__EXERCISE REQUIREMENTS__:
Of the records that follow, copy only the lines from the line containing "text: Select ->" to the line containing "#b91c1c -> #701a75", both included, exactly as written.

Front-end code edit data

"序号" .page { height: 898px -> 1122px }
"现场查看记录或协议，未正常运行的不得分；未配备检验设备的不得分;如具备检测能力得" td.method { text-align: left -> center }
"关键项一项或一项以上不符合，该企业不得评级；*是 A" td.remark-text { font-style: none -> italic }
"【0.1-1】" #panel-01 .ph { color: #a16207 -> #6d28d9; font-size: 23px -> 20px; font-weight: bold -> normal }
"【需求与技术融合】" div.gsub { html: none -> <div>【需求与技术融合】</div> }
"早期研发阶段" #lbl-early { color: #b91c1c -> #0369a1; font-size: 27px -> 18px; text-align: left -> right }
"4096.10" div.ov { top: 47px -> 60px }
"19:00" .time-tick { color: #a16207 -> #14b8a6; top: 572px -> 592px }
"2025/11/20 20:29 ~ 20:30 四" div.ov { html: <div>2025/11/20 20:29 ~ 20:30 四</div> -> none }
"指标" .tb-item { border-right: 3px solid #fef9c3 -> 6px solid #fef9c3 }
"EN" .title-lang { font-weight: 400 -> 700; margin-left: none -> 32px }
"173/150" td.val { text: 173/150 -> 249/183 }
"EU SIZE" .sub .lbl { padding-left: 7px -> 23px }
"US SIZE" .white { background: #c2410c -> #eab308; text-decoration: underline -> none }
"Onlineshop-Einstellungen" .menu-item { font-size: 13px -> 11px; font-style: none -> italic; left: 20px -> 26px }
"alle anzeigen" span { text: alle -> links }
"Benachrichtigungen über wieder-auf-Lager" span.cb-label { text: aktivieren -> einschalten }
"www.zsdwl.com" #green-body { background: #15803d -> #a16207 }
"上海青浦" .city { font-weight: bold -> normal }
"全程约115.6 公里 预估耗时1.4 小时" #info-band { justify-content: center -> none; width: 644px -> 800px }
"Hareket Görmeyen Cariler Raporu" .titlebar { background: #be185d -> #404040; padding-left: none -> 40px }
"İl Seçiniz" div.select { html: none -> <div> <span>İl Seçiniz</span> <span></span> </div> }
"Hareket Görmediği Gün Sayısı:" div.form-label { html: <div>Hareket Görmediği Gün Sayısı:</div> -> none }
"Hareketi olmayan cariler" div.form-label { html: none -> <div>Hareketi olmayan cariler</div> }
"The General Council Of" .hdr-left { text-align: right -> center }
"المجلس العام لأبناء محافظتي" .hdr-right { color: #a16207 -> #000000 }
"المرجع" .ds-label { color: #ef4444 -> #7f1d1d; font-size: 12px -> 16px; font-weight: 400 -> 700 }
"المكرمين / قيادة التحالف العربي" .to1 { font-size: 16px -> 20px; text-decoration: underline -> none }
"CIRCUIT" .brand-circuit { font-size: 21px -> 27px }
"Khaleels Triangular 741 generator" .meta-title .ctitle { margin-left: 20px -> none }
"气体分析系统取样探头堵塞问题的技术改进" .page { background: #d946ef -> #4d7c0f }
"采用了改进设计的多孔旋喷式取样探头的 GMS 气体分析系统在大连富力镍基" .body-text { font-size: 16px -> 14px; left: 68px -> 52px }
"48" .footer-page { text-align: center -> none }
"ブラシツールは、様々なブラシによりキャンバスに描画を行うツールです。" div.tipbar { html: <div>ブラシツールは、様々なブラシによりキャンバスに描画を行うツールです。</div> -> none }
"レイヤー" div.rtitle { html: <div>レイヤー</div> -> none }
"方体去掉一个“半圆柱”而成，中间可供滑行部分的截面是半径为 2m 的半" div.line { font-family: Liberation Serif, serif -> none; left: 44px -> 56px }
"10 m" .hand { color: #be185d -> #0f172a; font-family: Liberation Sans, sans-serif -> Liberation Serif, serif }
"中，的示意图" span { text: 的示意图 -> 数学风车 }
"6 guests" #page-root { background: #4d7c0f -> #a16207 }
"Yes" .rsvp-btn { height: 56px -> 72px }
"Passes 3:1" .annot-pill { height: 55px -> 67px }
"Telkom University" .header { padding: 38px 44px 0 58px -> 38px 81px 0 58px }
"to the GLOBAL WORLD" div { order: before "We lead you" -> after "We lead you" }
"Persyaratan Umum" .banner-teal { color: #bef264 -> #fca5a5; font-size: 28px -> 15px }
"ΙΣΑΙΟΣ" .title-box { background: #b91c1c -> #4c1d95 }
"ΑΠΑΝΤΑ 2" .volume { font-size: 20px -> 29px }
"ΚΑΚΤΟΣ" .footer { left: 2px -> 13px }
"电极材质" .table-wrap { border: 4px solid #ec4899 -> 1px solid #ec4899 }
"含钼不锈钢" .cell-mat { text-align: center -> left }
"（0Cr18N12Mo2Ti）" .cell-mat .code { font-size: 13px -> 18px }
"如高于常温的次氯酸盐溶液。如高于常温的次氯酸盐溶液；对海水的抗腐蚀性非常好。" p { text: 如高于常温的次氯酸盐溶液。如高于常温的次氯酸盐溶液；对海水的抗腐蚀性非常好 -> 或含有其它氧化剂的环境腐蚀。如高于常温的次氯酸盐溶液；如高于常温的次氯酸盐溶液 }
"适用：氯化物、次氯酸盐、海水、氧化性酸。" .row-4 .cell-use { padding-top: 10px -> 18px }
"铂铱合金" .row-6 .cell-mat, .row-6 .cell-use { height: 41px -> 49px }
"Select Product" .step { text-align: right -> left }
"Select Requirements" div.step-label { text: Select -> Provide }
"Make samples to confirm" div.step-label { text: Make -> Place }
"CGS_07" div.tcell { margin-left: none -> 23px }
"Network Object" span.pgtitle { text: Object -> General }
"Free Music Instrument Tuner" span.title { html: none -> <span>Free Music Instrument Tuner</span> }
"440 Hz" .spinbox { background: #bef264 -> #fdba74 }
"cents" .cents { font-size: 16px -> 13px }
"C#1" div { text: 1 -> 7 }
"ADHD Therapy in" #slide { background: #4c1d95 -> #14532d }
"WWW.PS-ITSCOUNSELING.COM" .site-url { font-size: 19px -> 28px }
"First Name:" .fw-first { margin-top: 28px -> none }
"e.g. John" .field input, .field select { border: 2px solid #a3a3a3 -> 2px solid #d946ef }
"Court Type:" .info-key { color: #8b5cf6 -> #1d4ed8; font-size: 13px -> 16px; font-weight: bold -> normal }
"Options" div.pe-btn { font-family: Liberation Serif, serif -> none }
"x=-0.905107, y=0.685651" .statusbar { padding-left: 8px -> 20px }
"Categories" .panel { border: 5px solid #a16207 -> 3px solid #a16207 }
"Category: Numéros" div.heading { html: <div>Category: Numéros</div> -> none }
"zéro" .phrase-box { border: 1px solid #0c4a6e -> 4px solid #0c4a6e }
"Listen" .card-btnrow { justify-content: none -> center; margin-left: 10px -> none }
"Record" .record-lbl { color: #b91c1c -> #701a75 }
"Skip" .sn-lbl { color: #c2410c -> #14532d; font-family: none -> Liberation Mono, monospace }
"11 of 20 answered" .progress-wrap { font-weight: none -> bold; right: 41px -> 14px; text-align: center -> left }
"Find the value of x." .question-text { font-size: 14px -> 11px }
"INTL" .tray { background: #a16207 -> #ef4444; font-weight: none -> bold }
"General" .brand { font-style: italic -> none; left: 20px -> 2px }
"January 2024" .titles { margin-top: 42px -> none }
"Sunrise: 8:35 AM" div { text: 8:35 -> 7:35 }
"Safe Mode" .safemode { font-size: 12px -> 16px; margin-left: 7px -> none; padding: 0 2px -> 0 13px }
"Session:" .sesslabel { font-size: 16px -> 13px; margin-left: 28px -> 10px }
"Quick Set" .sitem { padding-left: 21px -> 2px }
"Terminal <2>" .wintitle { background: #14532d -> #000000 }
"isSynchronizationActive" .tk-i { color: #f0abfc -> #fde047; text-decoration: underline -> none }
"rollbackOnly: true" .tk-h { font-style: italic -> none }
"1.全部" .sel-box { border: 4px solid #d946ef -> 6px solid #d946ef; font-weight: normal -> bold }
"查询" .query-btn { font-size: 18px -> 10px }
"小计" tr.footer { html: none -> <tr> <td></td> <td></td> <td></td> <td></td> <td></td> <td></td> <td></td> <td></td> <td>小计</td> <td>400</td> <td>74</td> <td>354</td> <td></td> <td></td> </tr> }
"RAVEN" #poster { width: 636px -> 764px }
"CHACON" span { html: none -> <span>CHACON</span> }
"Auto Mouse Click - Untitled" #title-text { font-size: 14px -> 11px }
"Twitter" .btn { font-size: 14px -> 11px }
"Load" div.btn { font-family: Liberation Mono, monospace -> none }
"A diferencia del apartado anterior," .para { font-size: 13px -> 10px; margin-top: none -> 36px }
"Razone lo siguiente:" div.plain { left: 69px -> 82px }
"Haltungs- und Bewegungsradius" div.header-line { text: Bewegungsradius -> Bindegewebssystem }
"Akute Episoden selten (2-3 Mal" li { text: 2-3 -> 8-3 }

__EXERCISE RESULT__:
"Select Requirements" div.step-label { text: Select -> Provide }
"Make samples to confirm" div.step-label { text: Make -> Place }
"CGS_07" div.tcell { margin-left: none -> 23px }
"Network Object" span.pgtitle { text: Object -> General }
"Free Music Instrument Tuner" span.title { html: none -> <span>Free Music Instrument Tuner</span> }
"440 Hz" .spinbox { background: #bef264 -> #fdba74 }
"cents" .cents { font-size: 16px -> 13px }
"C#1" div { text: 1 -> 7 }
"ADHD Therapy in" #slide { background: #4c1d95 -> #14532d }
"WWW.PS-ITSCOUNSELING.COM" .site-url { font-size: 19px -> 28px }
"First Name:" .fw-first { margin-top: 28px -> none }
"e.g. John" .field input, .field select { border: 2px solid #a3a3a3 -> 2px solid #d946ef }
"Court Type:" .info-key { color: #8b5cf6 -> #1d4ed8; font-size: 13px -> 16px; font-weight: bold -> normal }
"Options" div.pe-btn { font-family: Liberation Serif, serif -> none }
"x=-0.905107, y=0.685651" .statusbar { padding-left: 8px -> 20px }
"Categories" .panel { border: 5px solid #a16207 -> 3px solid #a16207 }
"Category: Numéros" div.heading { html: <div>Category: Numéros</div> -> none }
"zéro" .phrase-box { border: 1px solid #0c4a6e -> 4px solid #0c4a6e }
"Listen" .card-btnrow { justify-content: none -> center; margin-left: 10px -> none }
"Record" .record-lbl { color: #b91c1c -> #701a75 }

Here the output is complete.